## [YOUR TASK]
After locating the line that contains "Brown Dog with" in the data below, set down exactly that line and each one after it through the line that contains "balance: 56.80 -> 51.80", and nothing more.

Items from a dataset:
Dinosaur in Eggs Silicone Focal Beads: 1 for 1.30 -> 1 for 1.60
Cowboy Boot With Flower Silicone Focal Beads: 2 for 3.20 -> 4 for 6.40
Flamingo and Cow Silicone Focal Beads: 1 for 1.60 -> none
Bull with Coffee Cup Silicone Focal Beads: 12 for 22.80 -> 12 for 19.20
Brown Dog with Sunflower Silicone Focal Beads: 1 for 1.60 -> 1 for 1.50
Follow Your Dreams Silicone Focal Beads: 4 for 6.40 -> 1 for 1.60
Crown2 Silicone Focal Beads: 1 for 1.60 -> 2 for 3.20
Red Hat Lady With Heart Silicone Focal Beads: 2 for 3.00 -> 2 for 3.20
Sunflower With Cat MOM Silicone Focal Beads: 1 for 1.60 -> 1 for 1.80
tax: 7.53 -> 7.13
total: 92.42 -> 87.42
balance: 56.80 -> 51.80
==
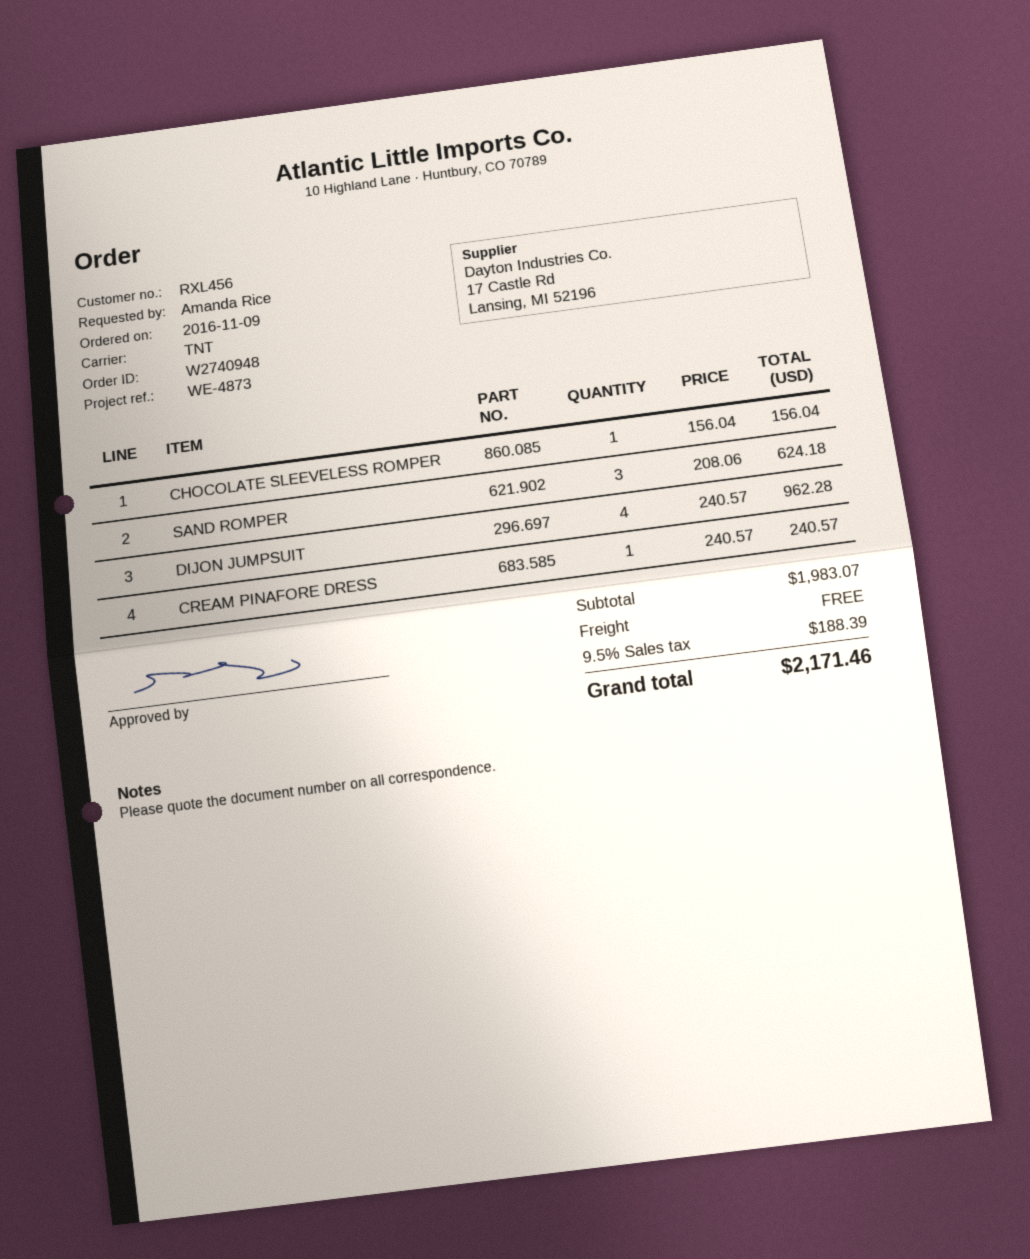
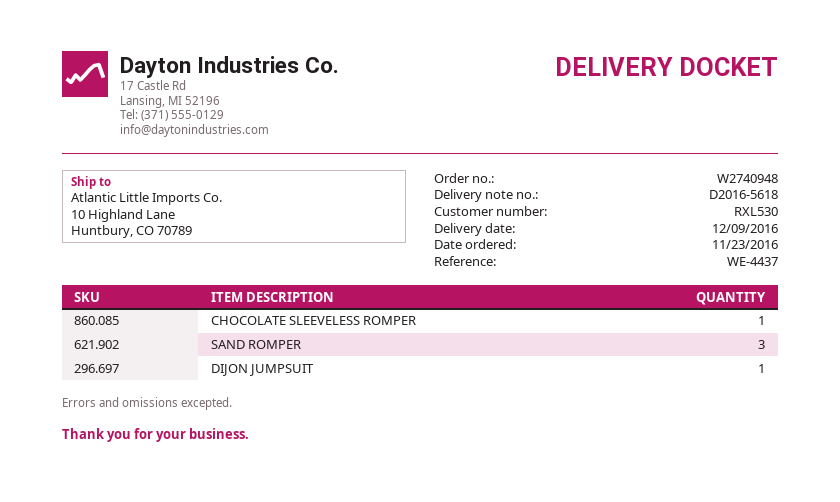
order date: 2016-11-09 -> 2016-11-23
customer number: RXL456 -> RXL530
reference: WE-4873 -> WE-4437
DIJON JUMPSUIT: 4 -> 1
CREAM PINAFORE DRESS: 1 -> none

## [SOLUTION TO THE EXERCISE]
Brown Dog with Sunflower Silicone Focal Beads: 1 for 1.60 -> 1 for 1.50
Follow Your Dreams Silicone Focal Beads: 4 for 6.40 -> 1 for 1.60
Crown2 Silicone Focal Beads: 1 for 1.60 -> 2 for 3.20
Red Hat Lady With Heart Silicone Focal Beads: 2 for 3.00 -> 2 for 3.20
Sunflower With Cat MOM Silicone Focal Beads: 1 for 1.60 -> 1 for 1.80
tax: 7.53 -> 7.13
total: 92.42 -> 87.42
balance: 56.80 -> 51.80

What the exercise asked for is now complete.